→ **Try it**
After going through the data below, state how many lines contain "width", and nothing else.

<<<<

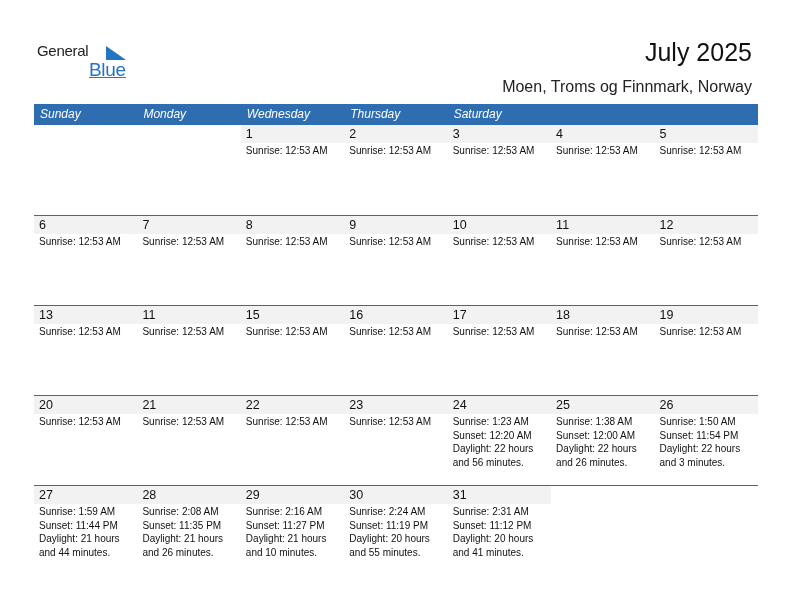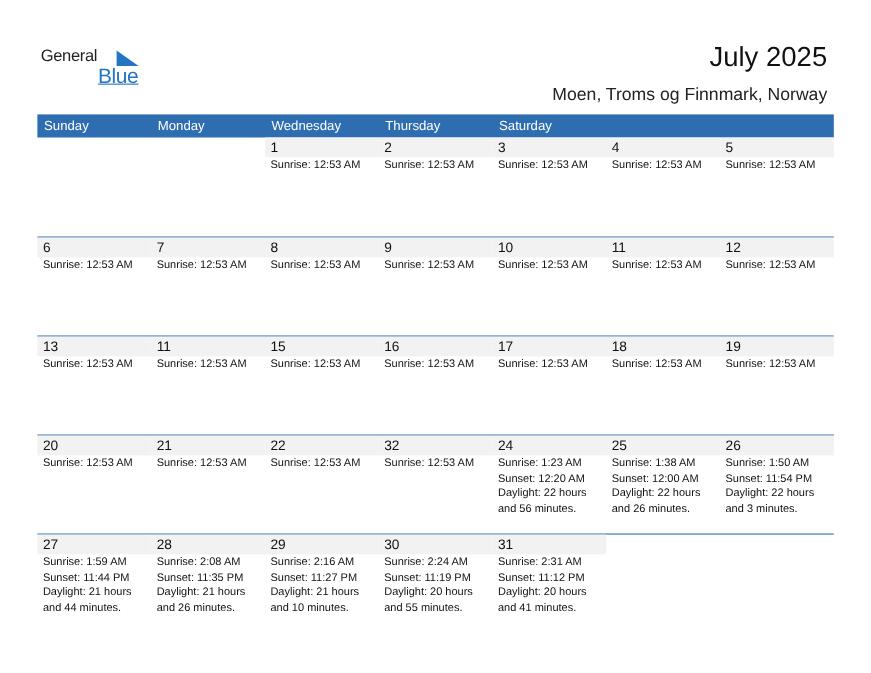--- a/index.html
+++ b/index.html
@@ -11,7 +11,7 @@
   .title { position: absolute; right: 40px; top: 38px; font-size: 25px; color: #111; }
   .subtitle { position: absolute; right: 40px; top: 78px; font-size: 16px; color: #222; margin-left: 35px; }
   .cal { position: absolute; left: 34px; top: 104px; width: 724px; }
-  .head-row { display: flex; background: #2e6eb0; height: 21px; }
+  .head-row { display: flex; background: #2e6eb0; height: 21px; font-style: italic; }
   .head-cell { width: 103.43px; color: #fff; font-size: 12px; line-height: 21px; padding-left: 6px; box-sizing: border-box; }
   .week { display: flex; height: 90px; border-top: 1px solid #2e6eb0; box-sizing: border-box; }
   .week.first { border-top: none; }

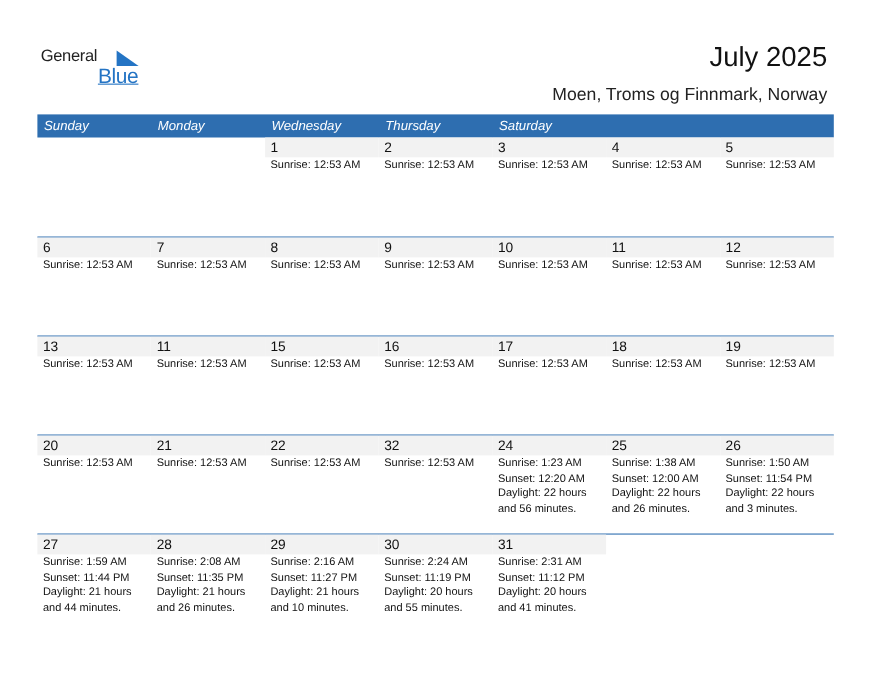--- a/index.html
+++ b/index.html
@@ -183,7 +183,7 @@
           </div>
         </div>
         <div class="day">
-          <div class="daynum">32</div>
+          <div class="daynum">23</div>
           <div class="info">
             <div>Sunrise: 12:53 AM</div>
           </div>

>>>>

→ **Response below**
2